[Start of Attachment]
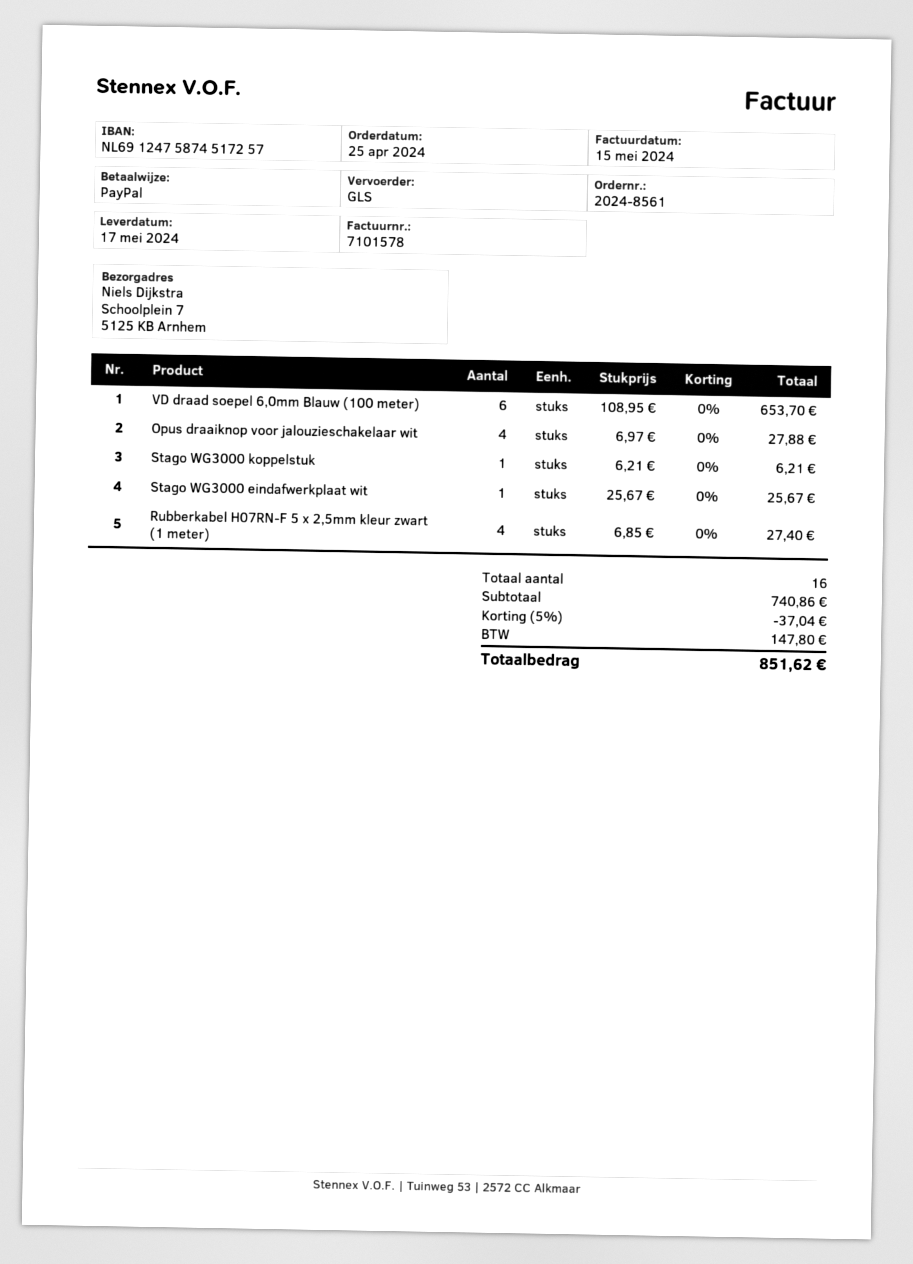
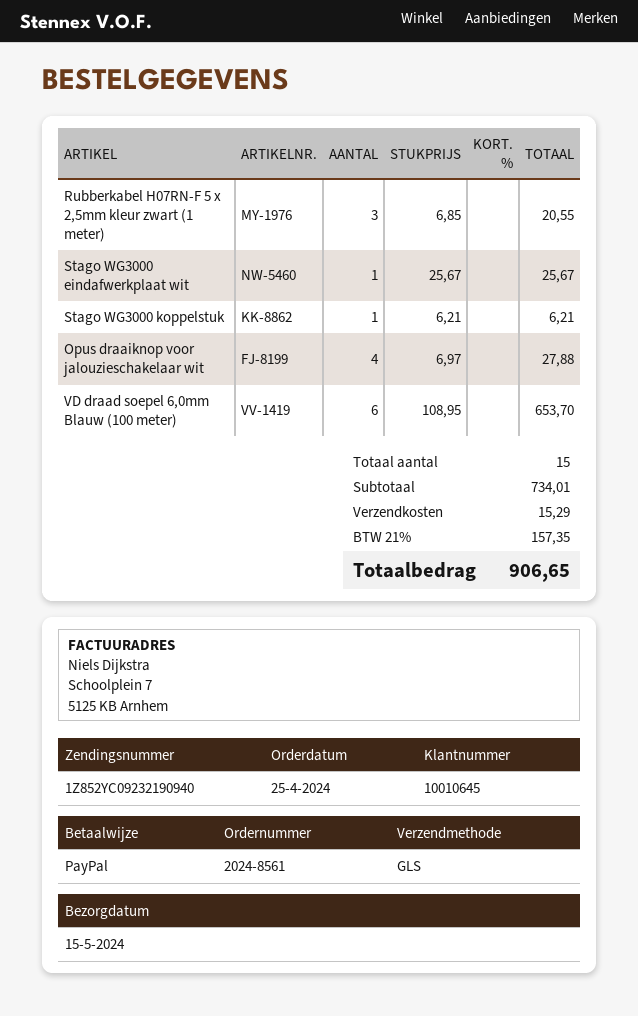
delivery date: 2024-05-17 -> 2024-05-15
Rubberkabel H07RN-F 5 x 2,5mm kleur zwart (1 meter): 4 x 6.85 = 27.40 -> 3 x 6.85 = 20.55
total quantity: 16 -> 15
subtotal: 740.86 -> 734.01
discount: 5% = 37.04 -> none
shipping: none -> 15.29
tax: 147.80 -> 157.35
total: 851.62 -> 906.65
[End of Attachment]
WHAT IS EXPECTED:
Repeat the records in full, exactly as they appear, without the pictures.

SOLUTION TO THE PROBLEM:
delivery date: 2024-05-17 -> 2024-05-15
Rubberkabel H07RN-F 5 x 2,5mm kleur zwart (1 meter): 4 x 6.85 = 27.40 -> 3 x 6.85 = 20.55
total quantity: 16 -> 15
subtotal: 740.86 -> 734.01
discount: 5% = 37.04 -> none
shipping: none -> 15.29
tax: 147.80 -> 157.35
total: 851.62 -> 906.65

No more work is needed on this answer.